Some approaches fail completely to rotate textures. One such approach simply prevents all rotations. Another approach, illustrated in FIGS. 1 and 2, only rotates the border of a region, without any corresponding rotation of the enclosed texture. FIG. 1 shows a region enclosing a brick texture; FIG. 2 shows the same region after the border alone has been rotated.
Failure to rotate the texture and the border together leads to unrealistic images. For example, suppose an animation displays a cart carrying a load of bricks, with the load defined as a region containing a brick-pattern texture. As the cart begins climbing a hill, the outline of the bricks will rotate but the lines depicting individual bricks will not. This approach is relatively easy to implement, but often unsatisfactory. Viewers expect entire objects to rotate, not just their borders.
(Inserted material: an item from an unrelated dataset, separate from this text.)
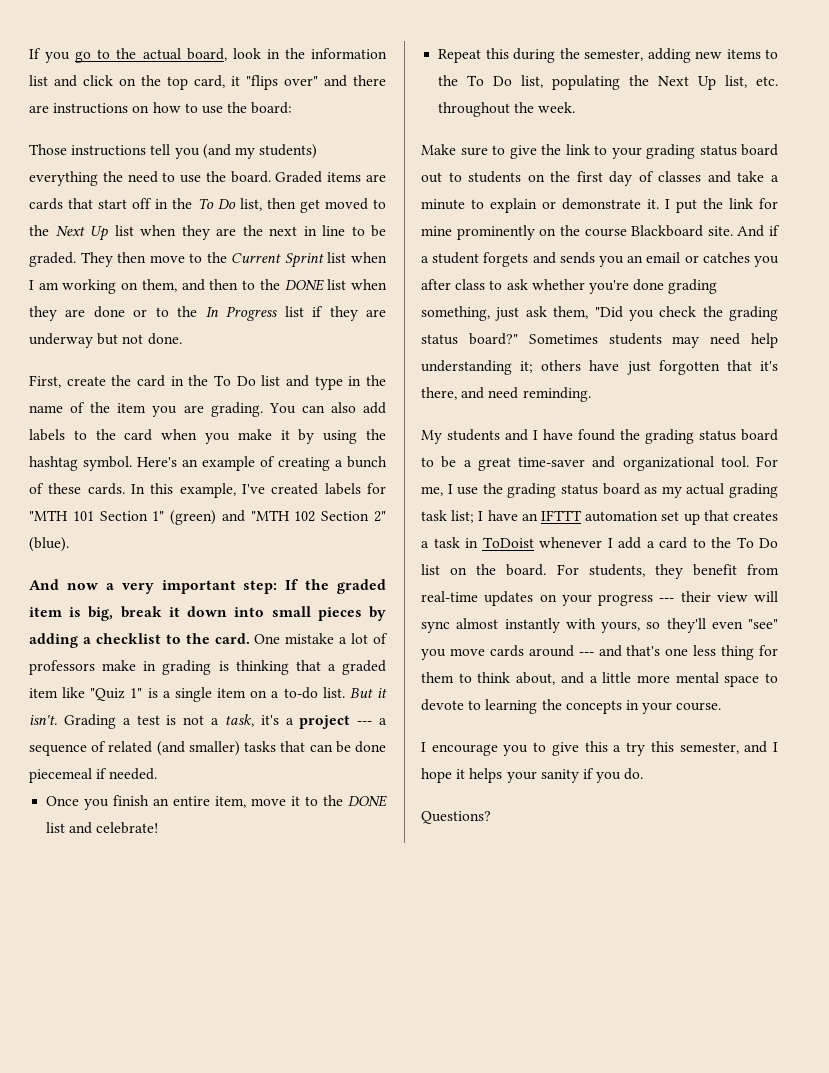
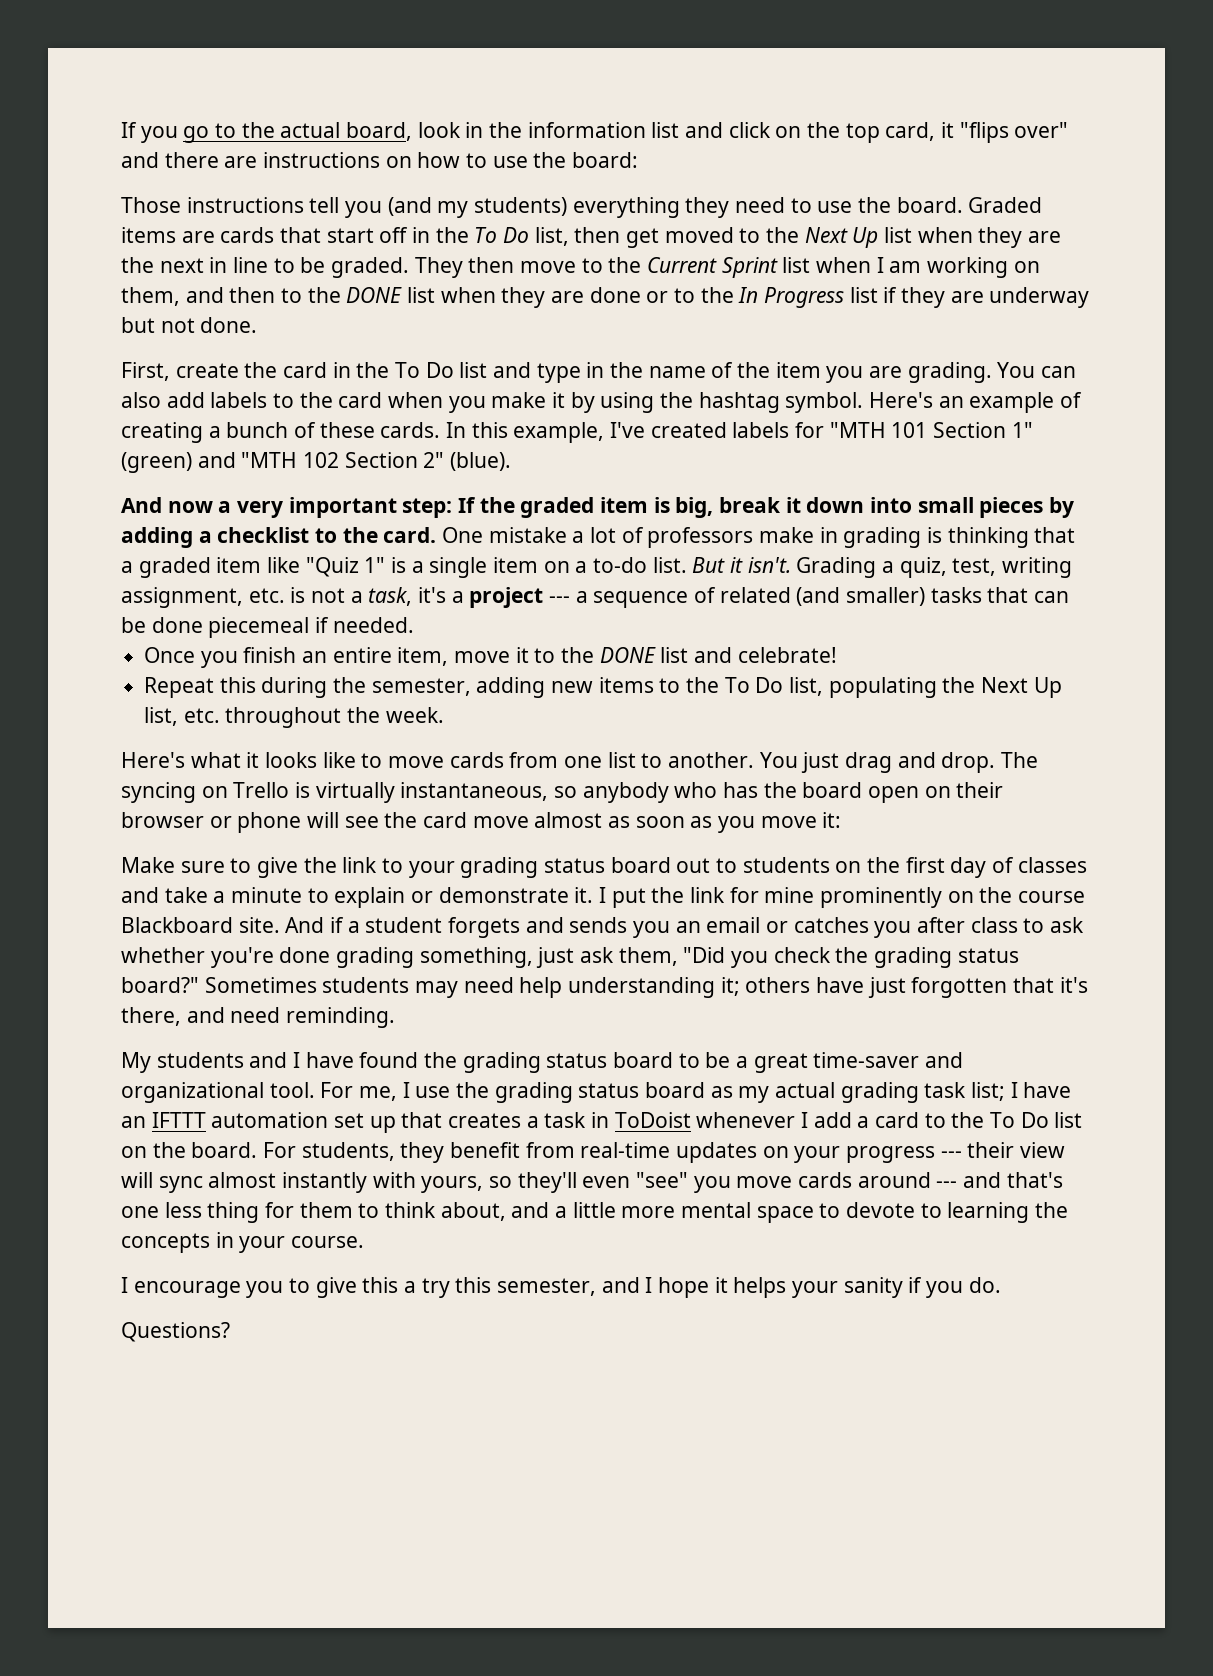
- Those instructions tell you (and my students) everything the need to use the board.
+ Those instructions tell you (and my students) everything they need to use the board.
- Grading a test is not a task, it's a project --- a sequence of related (and smaller) tasks that can be done piecemeal if needed.
+ Grading a quiz, test, writing assignment, etc. is not a task, it's a project --- a sequence of related (and smaller) tasks that can be done piecemeal if needed.
+ Here's what it looks like to move cards from one list to another. You just drag and drop. The syncing on Trello is virtually instantaneous, so anybody who has the board open on their browser or phone will see the card move almost as soon as you move it:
Nonetheless, this method is used by drawing routines in currently popular computer programs.
A slightly better method is shown in FIGS. 3, 4, and 5. This approach rotates the texture by building and rotating a texture rectangle large enough to cover the entire rotated region. For clarity of illustration, a visual checkerboard texture is used, but the methods described also apply to other textures. First, the size of an unrotated region border 300 is measured in the X and Y directions, as shown in FIG. 3. Then a small texture tile (containing a texture that has not been rotated) is used to create a texture rectangle 302 large enough to cover the rotated region after the rectangle 302 is itself rotated.
As shown in FIG. 4, the region border 300 is rotated to obtain a rotated border 400. In addition, the entire texture rectangle 302 is rotated to produce a rotated rectangle 402. Rotation of the entire texture rectangle 302 to obtain the rectangle 402 may include significant computational effort. Finally, the rotated texture rectangle 402 is clipped. That is, portions of the rectangle 402 outside the rotated border 400 are discarded, producing the result shown in FIG. 5. This approach succeeds in seamlessly texturing an arbitrarily-sized rotated region only at the cost of creating, and then rotating, each and every pixel in the oversize rotated textured region, including many pixels that are clipped off and thus never really needed.
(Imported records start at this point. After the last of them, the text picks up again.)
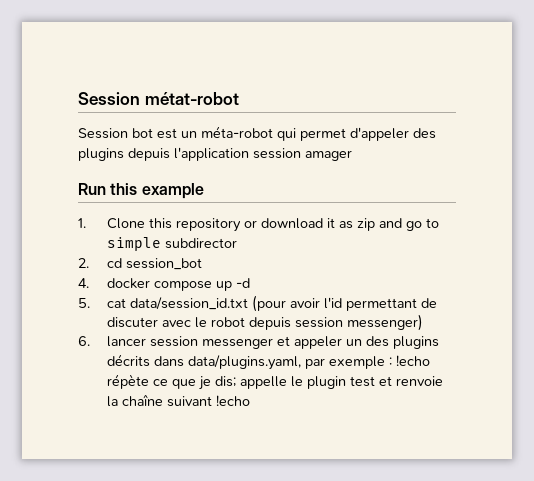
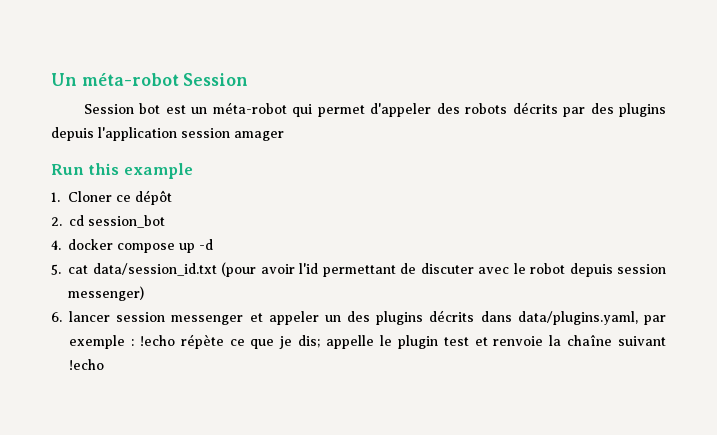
- Session métat-robot
+ Un méta-robot Session
- Session bot est un méta-robot qui permet d'appeler des plugins depuis l'application session amager
+ Session bot est un méta-robot qui permet d'appeler des robots décrits par des plugins depuis l'application session amager
- 1. Clone this repository or download it as zip and go to simple subdirector
+ 1. Cloner ce dépôt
Another method is shown in FIGS. 6 through 9. This approach rotates a relatively small original texture tile 600 to produce a rotated tile 700 and then cuts an even smaller subtile 800 out of the rotated tile 700. The subtile 800 has vertically and horizontally aligned borders to facilitate stamping, clipping, and other computer graphics operations. Copies of the rotated subtile 800 are used to fill a rotated region border 902. A benefit of this approach is that many fewer computations are needed to rotate the texture, and fewer pixels are typically discarded when the texture is clipped to lie within the rotated border.
Unfortunately, a subtile cut in this way from within the rotated texture tile will often not seamlessly tile a region. That is, the tile boundaries will be apparent (as shown at 904 in FIG. 9) because pixel values do not vary across the border between two copies of the rotated subtile 800 in the same way that pixel values vary across the border of adjacent copies of the original unrotated tile 600.
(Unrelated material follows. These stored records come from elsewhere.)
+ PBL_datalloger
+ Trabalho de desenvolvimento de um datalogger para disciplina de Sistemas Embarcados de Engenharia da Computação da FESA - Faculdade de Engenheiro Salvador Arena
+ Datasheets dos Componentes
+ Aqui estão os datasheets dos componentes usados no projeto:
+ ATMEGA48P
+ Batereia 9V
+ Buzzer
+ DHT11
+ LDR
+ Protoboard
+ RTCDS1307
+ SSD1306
Thus, it would be an improvement in the art to provide a method which, given a texture tile and a region defined by a border, produces a relatively small tile that contains the rotated texture and will seamlessly tile the region.
It would be a further advance if the method were useful with both bit-mapped and procedural textures, and with different varieties of texture such as visual textures, bump maps, and masks.
Such a method and system for texture rotation and seamless tiling are disclosed and claimed herein.